ABC's World News anchor Charles Gibson at one point considered being a sports reporter.

However, he ultimately realized the job was more difficult than it looked.

"I began to realize that sports journalism was so difficult because if you cover a team, you have to stay in the good graces of that team," Gibson tells Michael Kay in the YES Network's CenterStage airing Thursday at 10 p.m.

"So, do you pull your punches?" says Gibson. "Do you not write about the fact that so-and-so is a drunk? Or that so-and-so may be on the juice?"

Good thing that kind of thing doesn't go on in the big leagues of corporate journalism.

ABC Touts Good News From Iraqi Poll, Downplays Bad News for U.S.

Wednesday, March 18th, 2009

The ABC network, in conjunction with the BBC and Japan's NHK, has repeatedly polled Iraqis about the state of their country and the U.S. occupation. On Monday night (3/16/09) they aired a report that featured findings from the latest poll. Anchor Charles Gibson reported:

Every year we have taken an extensive look at where things stand. Polling Iraqis and sending reporters across the country, both at times dangerous undertakings. But this year, extraordinary change, real optimism. 59 percent of Iraqis now say they feel very safe in their communities. And 65 percent say things are going well in their own lives. Both numbers up dramatically.
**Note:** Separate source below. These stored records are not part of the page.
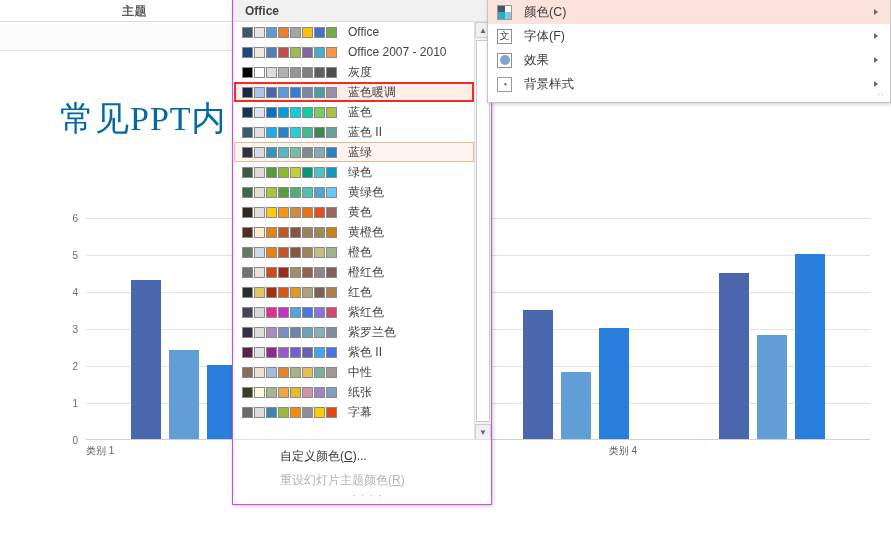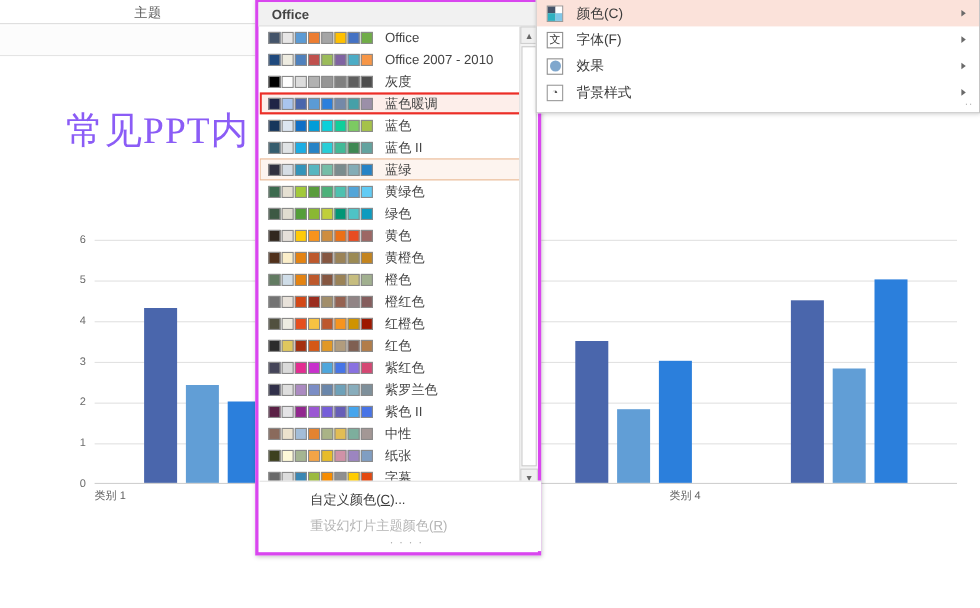"主题" .doc-tab-label { font-weight: none -> bold }
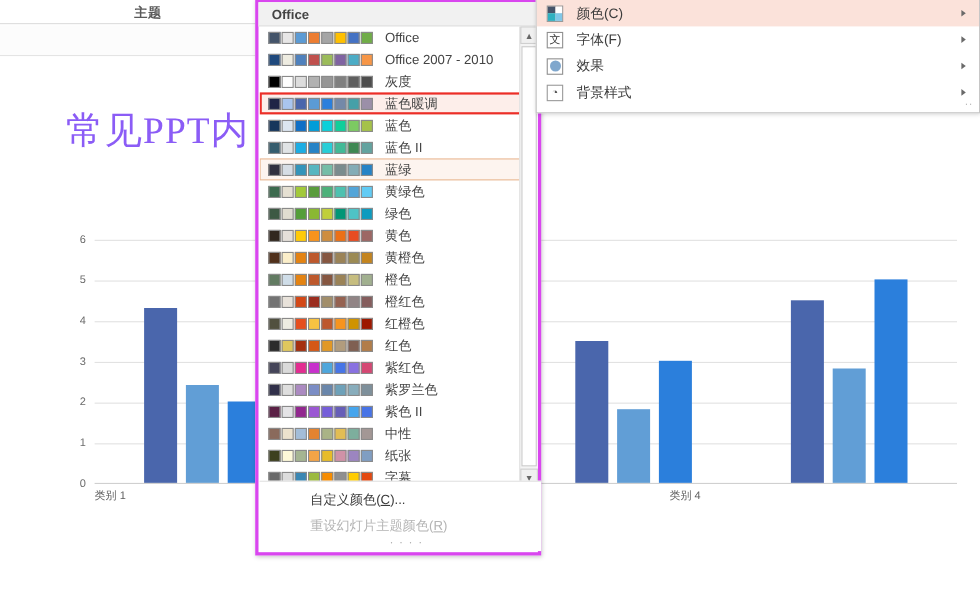"Office" .gallery { border: 3px solid #d946ef -> 1px solid #d946ef }
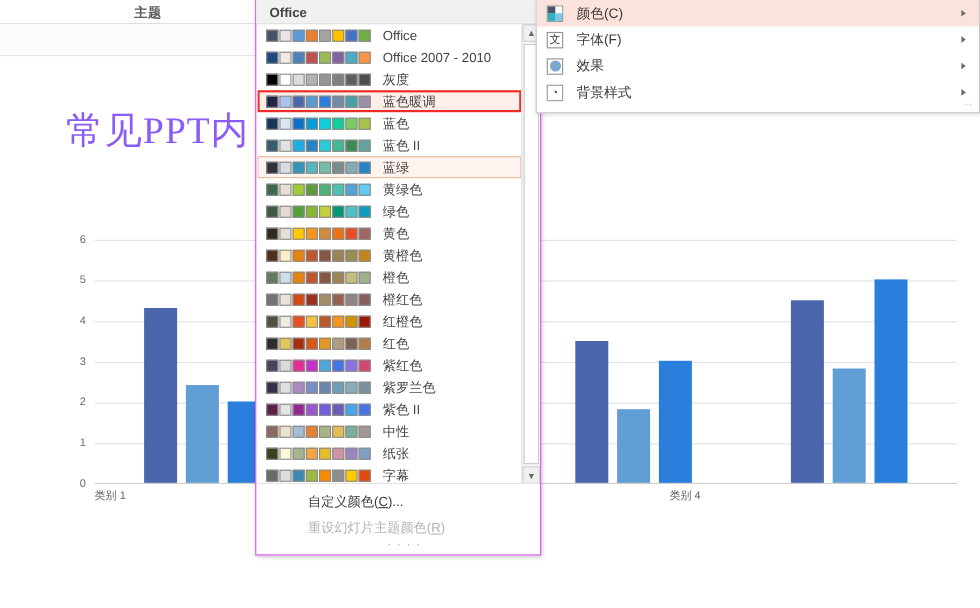"常见PPT内" .slide-title { color: #8b5cf6 -> #0369a1 }
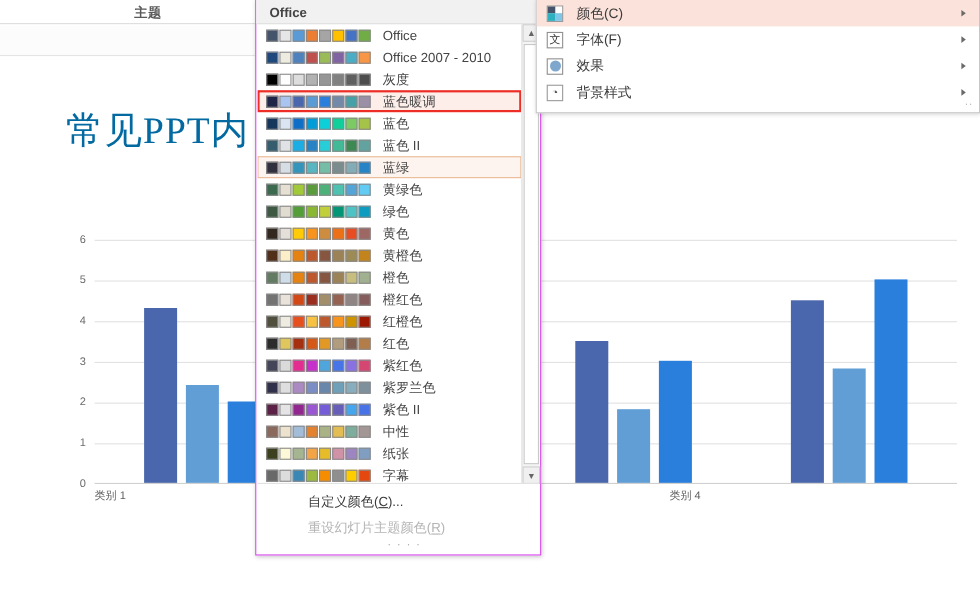"黄绿色" div.theme-row { order: before "绿色" -> after "绿色" }
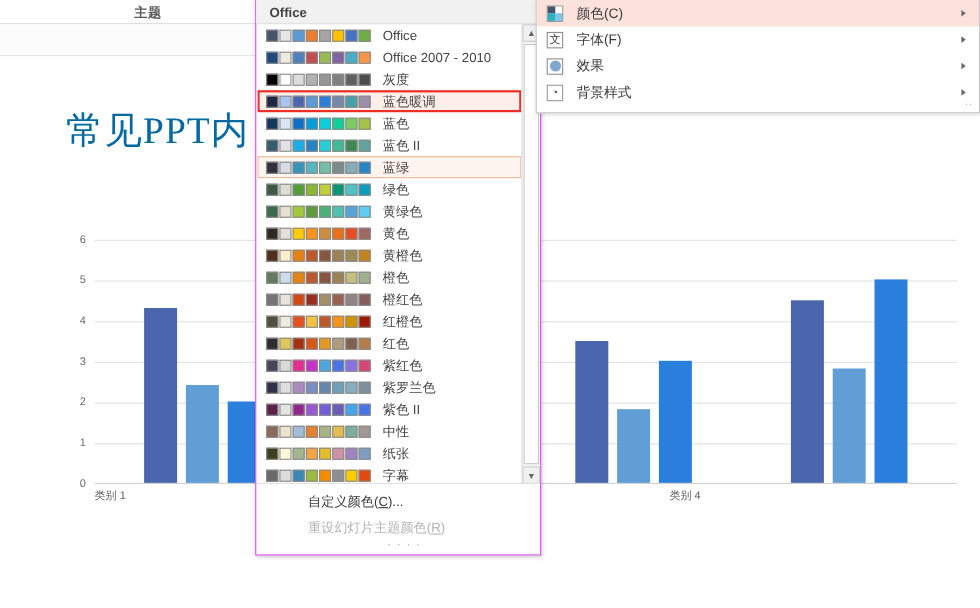"红橙色" div.theme-row { html: <div> <div> <span></span> <span></span> <span></span> <span></span> <span></span> <span></span> <span></span> <span></span> </div> <span>红橙色</span> </div> -> none }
Reporter Terry McCarthy also cited the poll: "84 percent of Iraqis now say their neighborhood is safe, almost double the level in 2007." But neither Gibson nor McCarthy mentioned some of the poll's other striking findings, which were outlined by Editor & Publisher's Greg Mitchell (3/17/09):

Last year, 70 percent of Iraqis in the same survey said we were doing a bad job there. This year that dropped all the way to...69 percent. And that includes the always more favorable views of the Kurds.

That means 90 percent of Sunnis are negative (remember, they are supposed to be "awakening" towards us), and two out of three Shiites agree--largely unchanged from 2008....

Fifty-six percent now say the U.S. was wrong to invade, actually up (despite the cooling of violence) since last year's 50 percent.

Mitchell quoted an ABC News online piece (3/16/09) that gave a more balanced account of the poll than that night's broadcast:

Just 27 percent [of Iraqis] are confident in U.S. forces (albeit nearly double its low). Just 30 percent say U.S. and coalition forces have done a good job carrying out their responsibilities in Iraq. Still fewer, 18 percent, have a positive opinion of the United States overall. Barely over a third think the election of Barack Obama will help their country.